GDP ENERGY EFFICIENCY IN THE ENERGY SECTOR: AN INTEGRATED LMDI AND OLS APPROACH
Keywords:
energy intensity; LMDI decomposition; OLS regression; macroeconomic analysis; energy efficiency; Uzbekistan; programme-target approach; forecasting methods.Abstract
This study systematises and compares analytical methods for macroeconomic assessment of GDP energy efficiency, and applies two complementary approaches — the LMDI additive decomposition (Ang & Liu, 2001) and log-linear OLS regression — to Uzbekistan's energy sector for 2011–2023. The LMDI decomposition quantifies the separate contributions of primary energy consumption growth (activity effect, D_EC) and GDP growth (intensity effect, D_GDP) to the total observed change in energy intensity.

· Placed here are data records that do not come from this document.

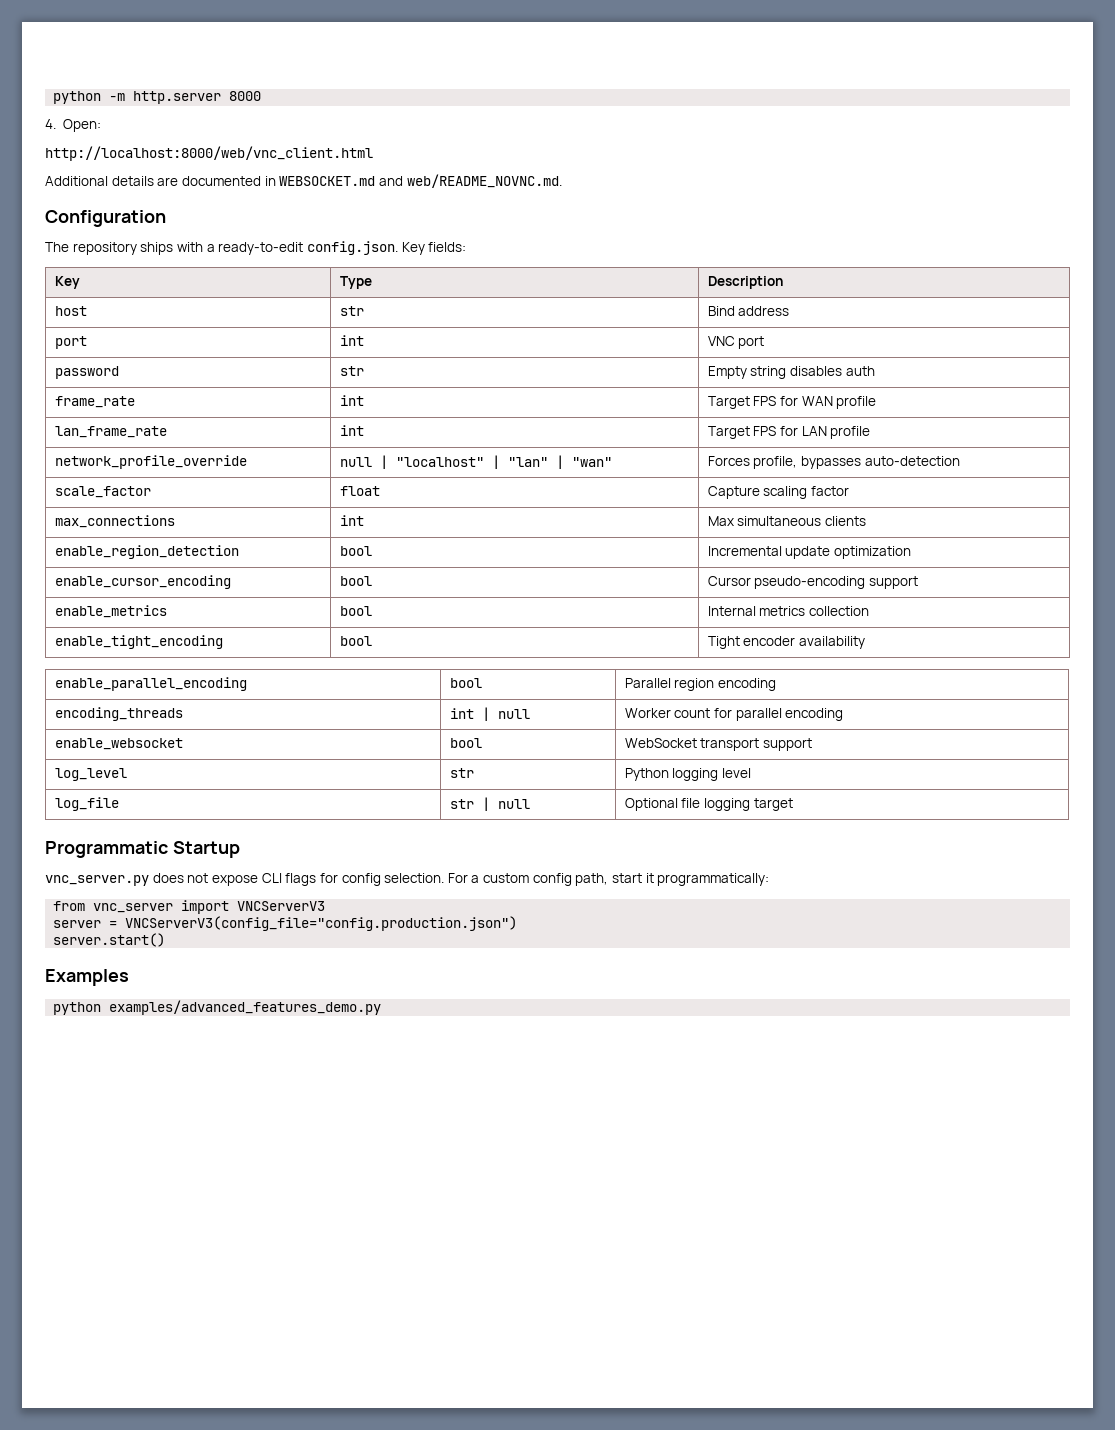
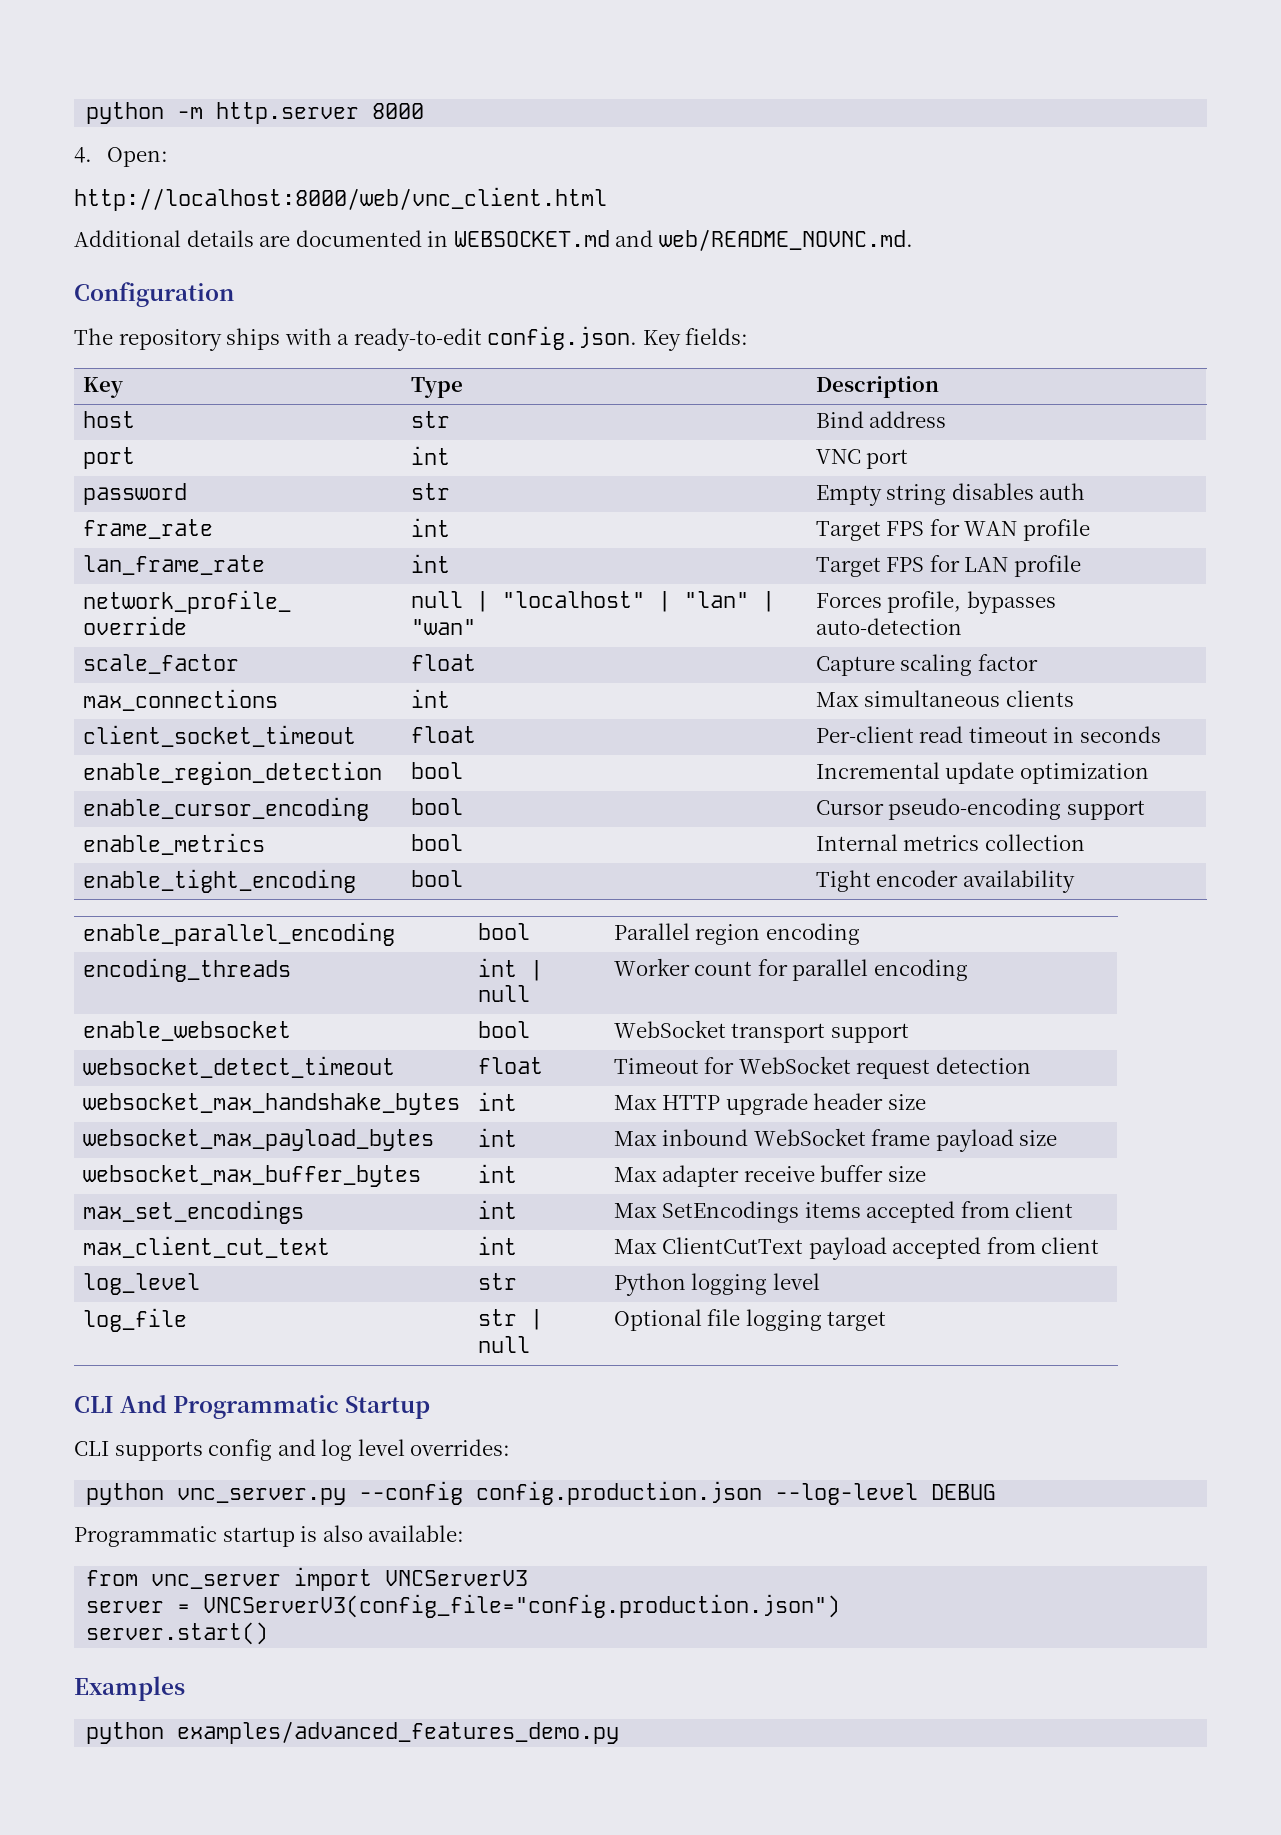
+ client_socket_timeout | float | Per-client read timeout in seconds
+ websocket_detect_timeout | float | Timeout for WebSocket request detection
+ websocket_max_handshake_bytes | int | Max HTTP upgrade header size
+ websocket_max_payload_bytes | int | Max inbound WebSocket frame payload size
+ websocket_max_buffer_bytes | int | Max adapter receive buffer size
+ max_set_encodings | int | Max SetEncodings items accepted from client
+ max_client_cut_text | int | Max ClientCutText payload accepted from client
- Programmatic Startup
+ CLI And Programmatic Startup
- vnc_server.py does not expose CLI flags for config selection. For a custom config path, start it programmatically:
+ CLI supports config and log level overrides:
+ python vnc_server.py --config config.production.json --log-level DEBUG
+ Programmatic startup is also available:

Over 2011–2023, the cumulative D_GDP effect amounted to −0.4526 kgoe/USD (driving intensity down), while D_EC contributed +0.1692 kgoe/USD (partially offsetting improvement). The OLS model confirms a GDP elasticity of −0.975 and an energy consumption elasticity of 0.873, with R² = 0.997 and MAPE = 0.18% — substantially outperforming both naïve (MAPE = 12.71%) and simple trend (MAPE = 3.79%) benchmarks. A programme-target KPI framework for monitoring energy efficiency to 2030 is constructed from both methodologies. The integrated approach addresses limitations inherent in any single method and yields actionable guidance for Uzbekistan's energy and development policy.